Ithaca (Pete x Holly) and her littermates have been impressive from the moment their eyes opened, but this girl is mind blowing. She isn’t ten months old yet and yesterday she was steady to wing, shot and kill without any hesitation or question. She has never worn an e-collar and has never experienced pressure or obedience training, she is the most cooperative and intuitive dog. Brad and I had her in the field with good flying chukar. She was handling beautifully to front, quartering naturally, ranging out but never disconnecting. When she found and pointed her first bird her point was intense and solid. We gave her a moment to see if she was going to work her way up the scent cone as she was about 20 feet from likely cover and the day was super hot and dry, but she was a rock. So I went to front to kick around the cover. As I passed her, she gave me that flash of the eye saying, “you’re on, go get it!”. When the bird ran out of the cover I looked back to see if she was loading up or had changed her intent from holding to helping me flush, but she was still solid! I flushed the bird, checked once more to see that she was still steady and then shot the bird. She was a statue except for her tail 🙂 All of Holly’s and Pete’s puppies are super easy to read, their tails give them away. Brad and I were quiet for a while while continuing the hunt. We had to digest what we had just observed. This nine month old Griffon had just hunted with style and intensity and then been completely steady. He commented that in the many, many dogs that he has trained he can’t remember one so green that so clearly understood its role in the hunt. He said that she had just acted like an eight year old guide dog. It wash’t the fact that she was steady, many of our dogs are steady at this age, it was how clearly she understood her role and how she had no desire to challenge my role or require any extra help in staying steady.
We also worked with Monkey, Honey and Valentine. They are Pete’s and Periwinkle’s puppies and are five months old now. They are also exceptional puppies. Monkey (who now belongs to Scott and Mei) was in the field loose with quail for the first time.
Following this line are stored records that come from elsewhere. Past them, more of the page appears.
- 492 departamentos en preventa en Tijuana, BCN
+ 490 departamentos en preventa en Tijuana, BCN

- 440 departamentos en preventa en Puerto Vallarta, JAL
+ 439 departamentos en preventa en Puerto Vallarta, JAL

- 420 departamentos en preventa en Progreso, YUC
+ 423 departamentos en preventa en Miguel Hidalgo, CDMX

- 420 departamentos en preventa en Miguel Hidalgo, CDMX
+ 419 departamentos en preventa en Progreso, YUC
He handled super well so we let him work into a bird. When he found and pointed his first bird, Dustin shot it, Monkey hopped once at fall to mark where it landed and I gave him a little growl to remind him to stay still. He was solid on his second bird. Nice shooting Dustin!!
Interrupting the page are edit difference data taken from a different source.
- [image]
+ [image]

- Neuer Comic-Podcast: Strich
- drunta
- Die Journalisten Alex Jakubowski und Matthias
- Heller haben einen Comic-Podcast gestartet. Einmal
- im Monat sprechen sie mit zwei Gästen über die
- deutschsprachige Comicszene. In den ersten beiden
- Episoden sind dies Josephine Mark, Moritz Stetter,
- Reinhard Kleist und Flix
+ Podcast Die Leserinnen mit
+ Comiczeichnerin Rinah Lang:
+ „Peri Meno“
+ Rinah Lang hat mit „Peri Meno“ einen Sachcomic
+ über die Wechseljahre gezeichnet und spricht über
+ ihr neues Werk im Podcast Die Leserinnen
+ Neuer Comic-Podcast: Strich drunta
Honey was solid on the Brush Pile and will be practicing what she has learned in the field this week. She was steady to flush, shot and kill and didn’t move a bit while birds were flushing directly over her head. Valentine has another trip to the Brush Pile and will be in the field with her siblings. She ended this session with birds flying overhead and remaining steady to flush, shot and fall.
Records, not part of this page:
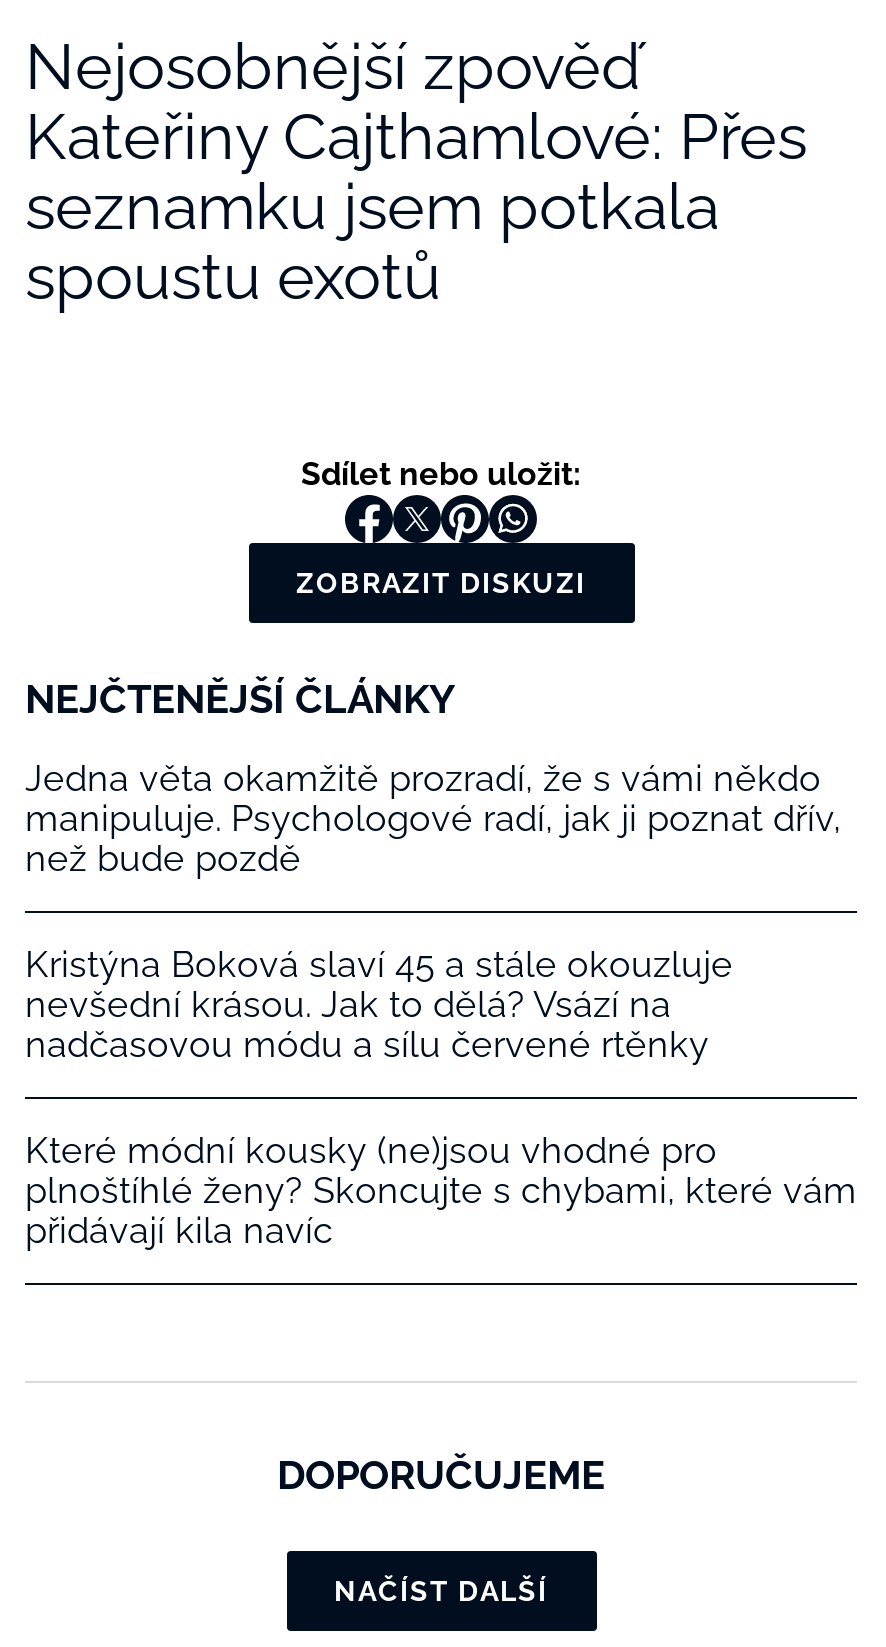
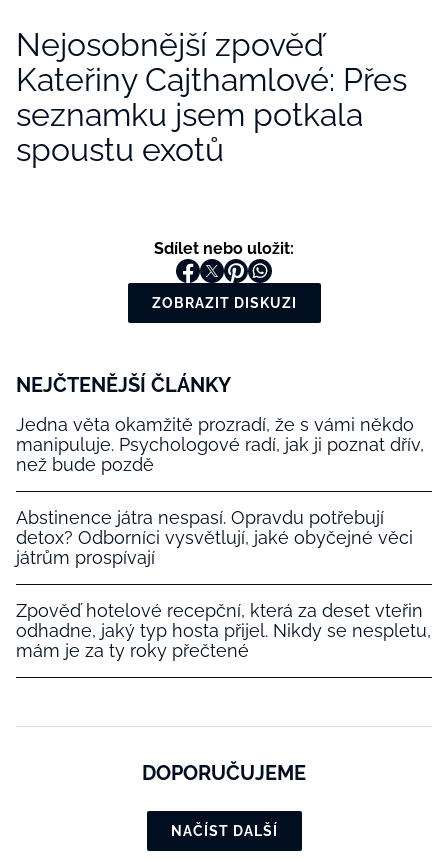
- Kristýna Boková slaví 45 a stále okouzluje
- nevšední krásou. Jak to dělá? Vsází na
- nadčasovou módu a sílu červené rtěnky
+ Abstinence játra nespasí. Opravdu potřebují
+ detox? Odborníci vysvětlují, jaké obyčejné věci
+ játrům prospívají

- Které módní kousky (ne)jsou vhodné pro
- plnoštíhlé ženy? Skoncujte s chybami, které vám
- přidávají kila navíc
+ Zpověď hotelové recepční, která za deset vteřin
+ odhadne, jaký typ hosta přijel. Nikdy se nespletu,
+ mám je za ty roky přečtené
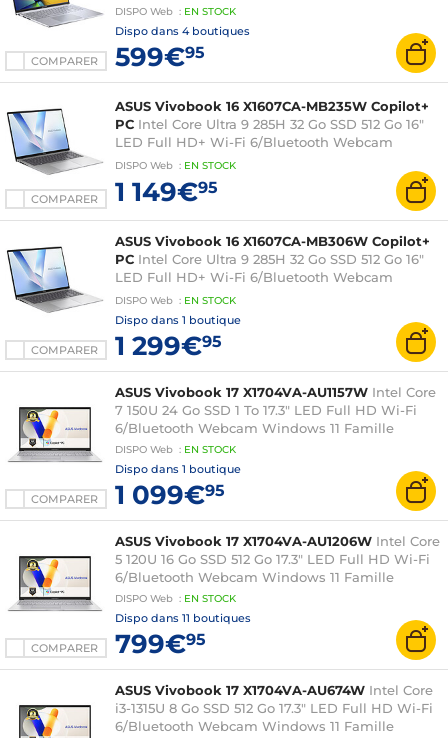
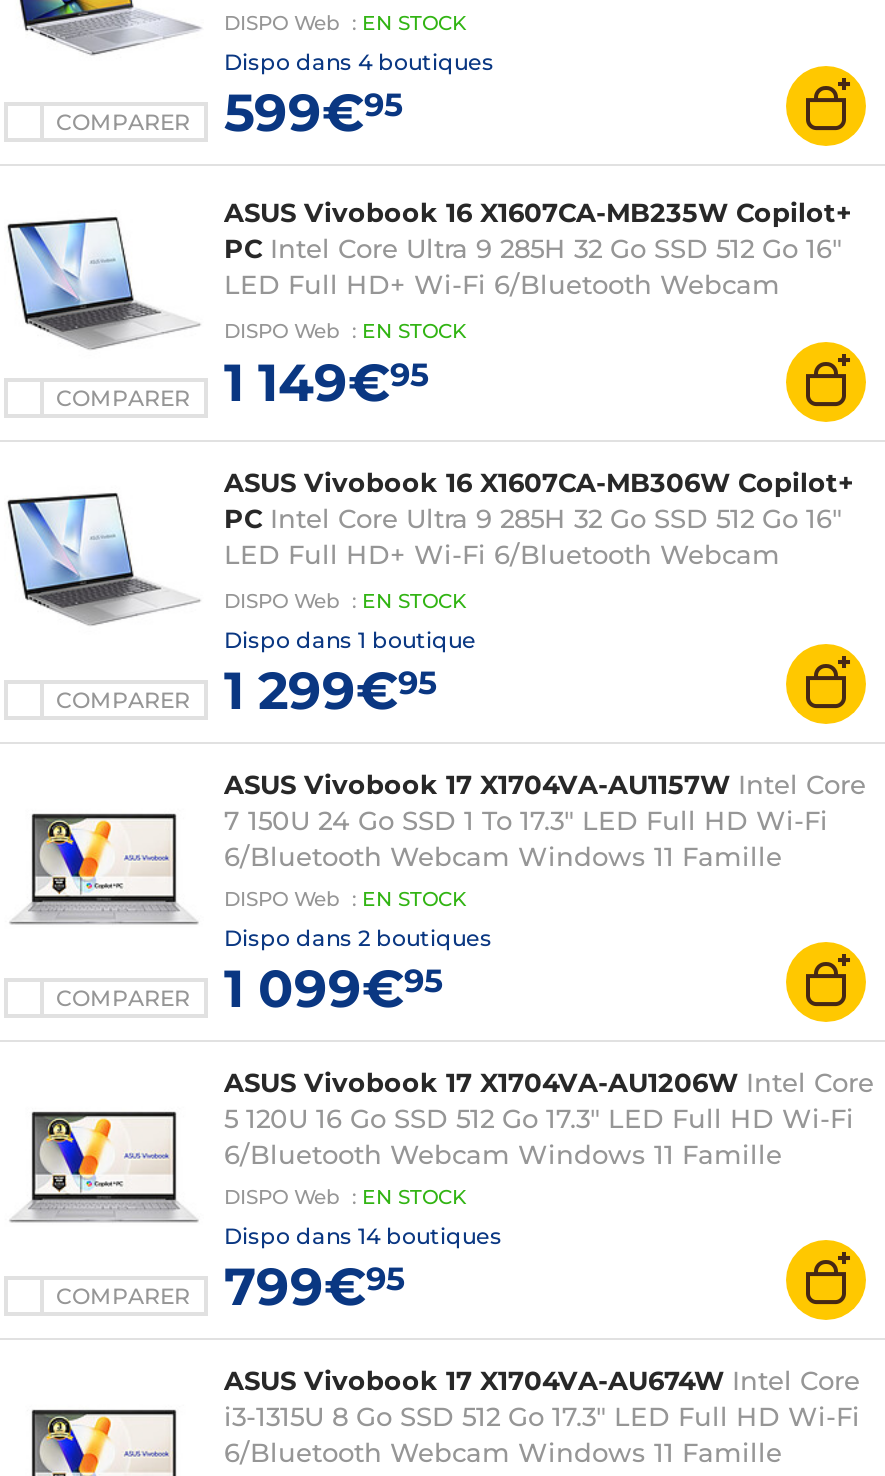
- Dispo dans 1 boutique
+ Dispo dans 2 boutiques

- Dispo dans 11 boutiques
+ Dispo dans 14 boutiques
It is quite amazing to see young Griffons show such keen understanding of their roles in the hunt. It would be impossible without this method of training and this quality of pedigree. The Higgins Method works on the foundation of gregarious predator behavior. It can be used with young, sensitive dogs because it does not use pressure to make a dog comply, rather it gives dogs the incentive to cooperate because they will be successful if they do. We are also using this method to help shape our breeding program. By showing young dogs success with the Brush Pile, we can record their natural tendency to defer to the shooter. A pup who naturally recognizes that their success increases when they defer is one who will try fewer unsuccessful options while learning. A naturally deferring dog tends to be well balanced socially. Selecting natural deferrers in our program is producing puppies like Ithaca, Sophie, Monkey, etc. etc.